▶ [WORK REQUEST] Copy out each line featuring the string "with" from the entries beneath.

(Revision tracking records)
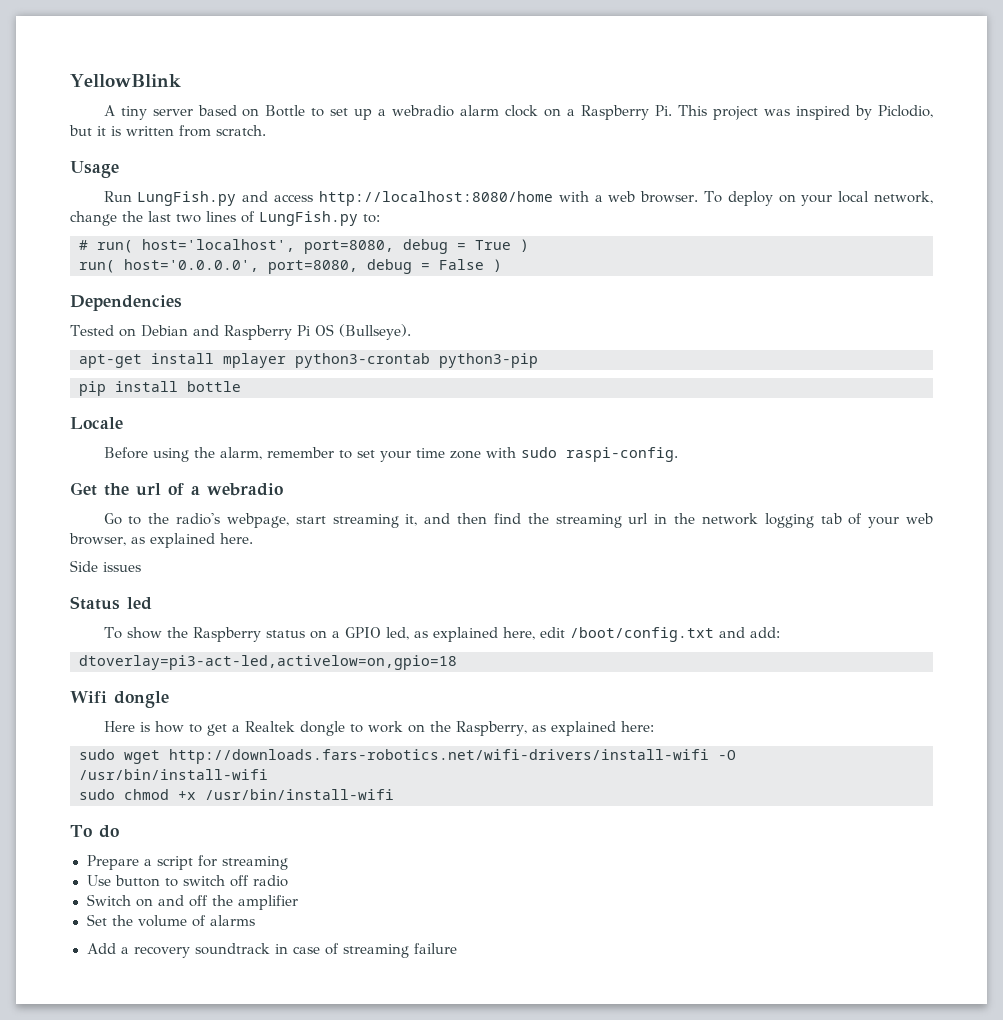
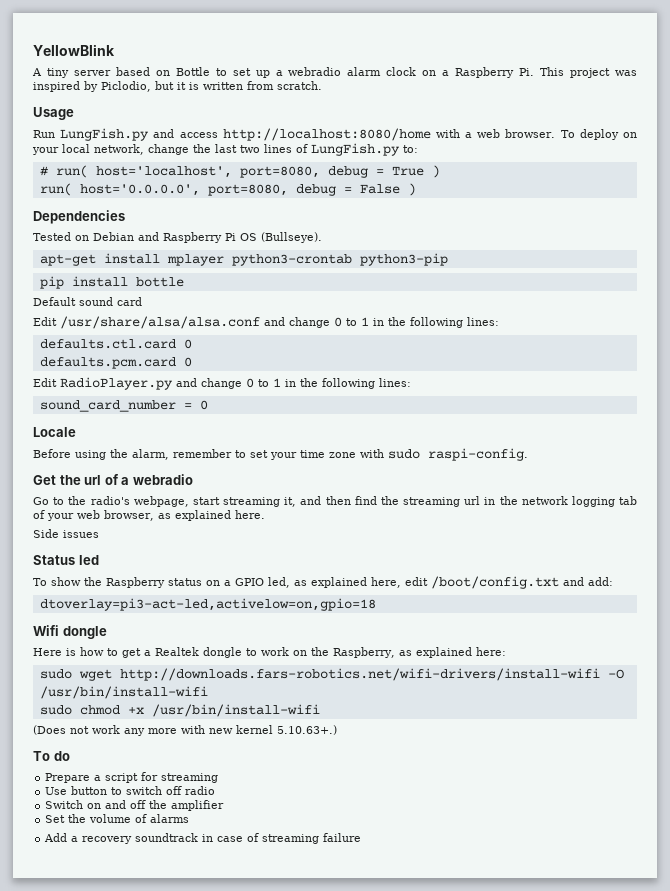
+ Default sound card
+ Edit /usr/share/alsa/alsa.conf and change 0 to 1 in the following lines:
+ defaults.ctl.card 0
+ defaults.pcm.card 0
+ Edit RadioPlayer.py and change 0 to 1 in the following lines:
+ sound_card_number = 0
+ (Does not work any more with new kernel 5.10.63+.)

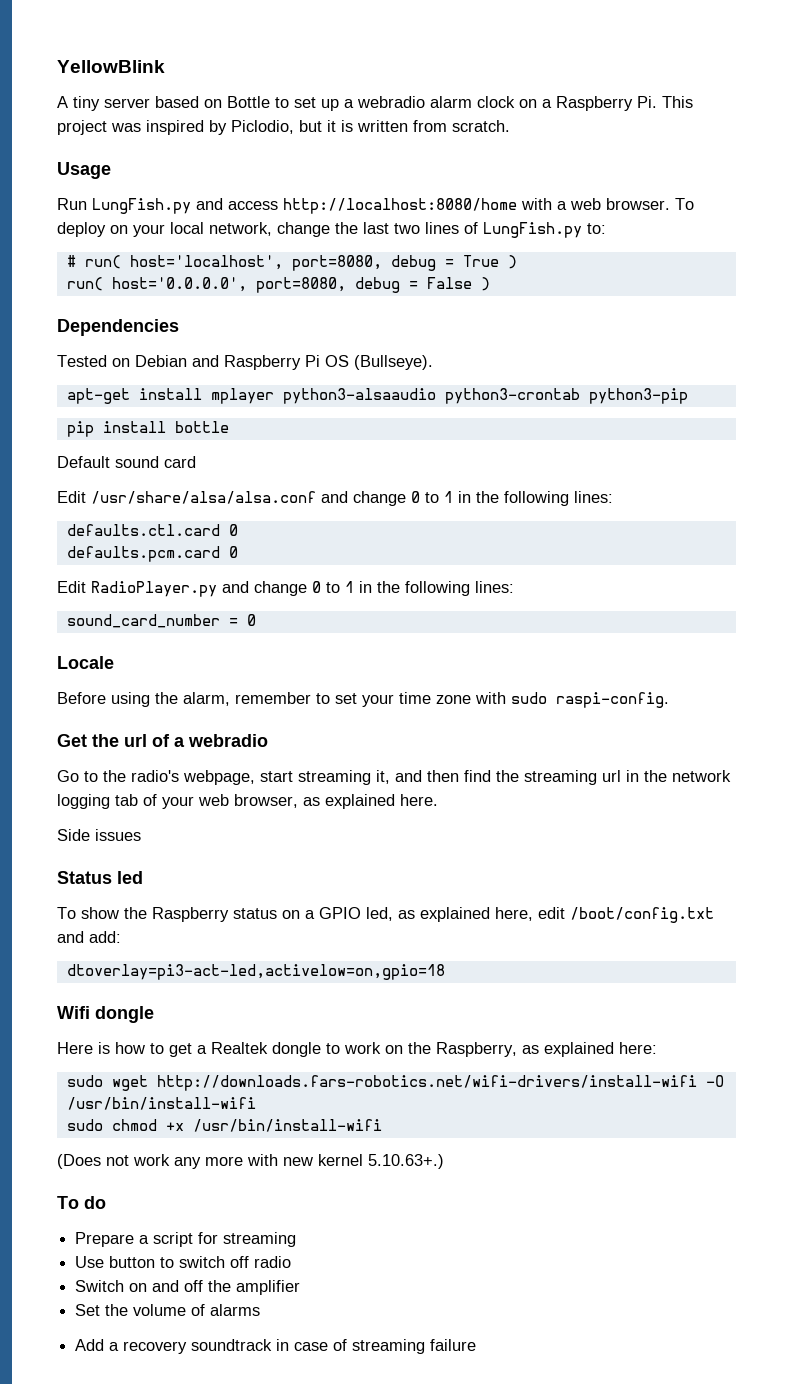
- apt-get install mplayer python3-crontab python3-pip
+ apt-get install mplayer python3-alsaaudio python3-crontab python3-pip

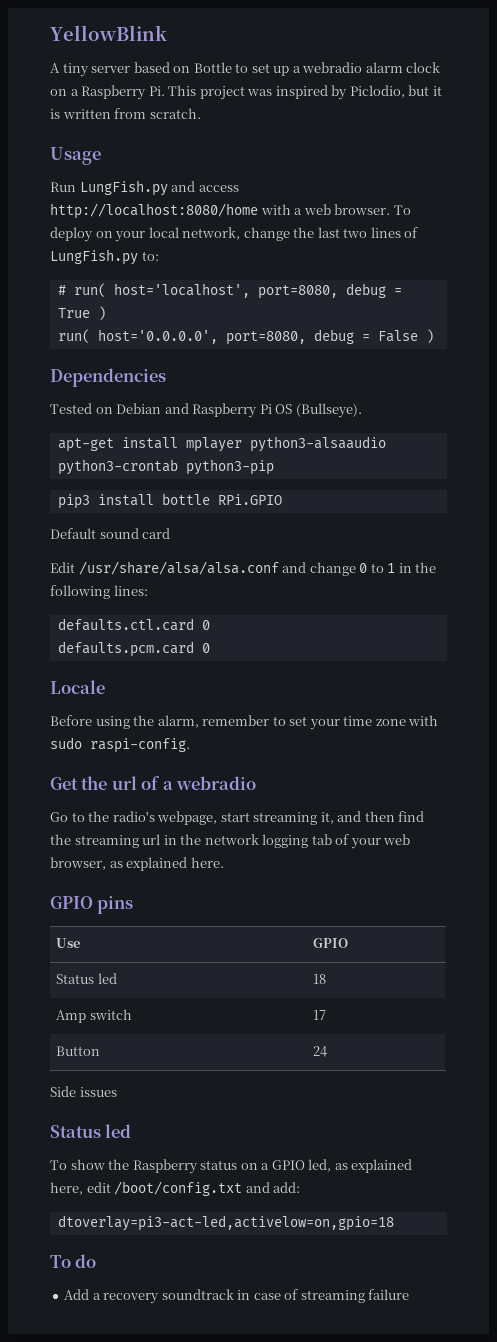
- pip install bottle
+ pip3 install bottle RPi.GPIO
- Edit RadioPlayer.py and change 0 to 1 in the following lines:
- sound_card_number = 0
+ GPIO pins
+ Use | GPIO
+ Status led | 18
+ Amp switch | 17
+ Button | 24
- Wifi dongle
- Here is how to get a Realtek dongle to work on the Raspberry, as explained here:
- sudo wget http://downloads.fars-robotics.net/wifi-drivers/install-wifi -O /usr/bin/install-wifi
- sudo chmod +x /usr/bin/install-wifi
- (Does not work any more with new kernel 5.10.63+.)
  To do
- Prepare a script for streaming
- Use button to switch off radio
- Switch on and off the amplifier
- Set the volume of alarms

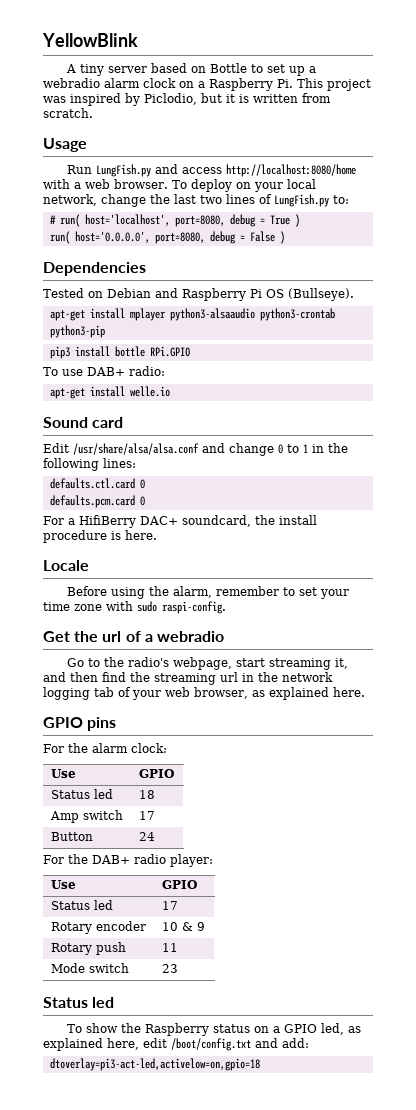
- Default sound card
+ To use DAB+ radio:
+ apt-get install welle.io
+ Sound card
+ For a HifiBerry DAC+ soundcard, the install procedure is here.
+ For the alarm clock:
- Side issues
+ For the DAB+ radio player:
+ Use | GPIO
+ Status led | 17
+ Rotary encoder | 10 & 9
+ Rotary push | 11
+ Mode switch | 23
- To do
- Add a recovery soundtrack in case of streaming failure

▶ [SOLUTION TO THE PROBLEM]
+ (Does not work any more with new kernel 5.10.63+.)
- (Does not work any more with new kernel 5.10.63+.)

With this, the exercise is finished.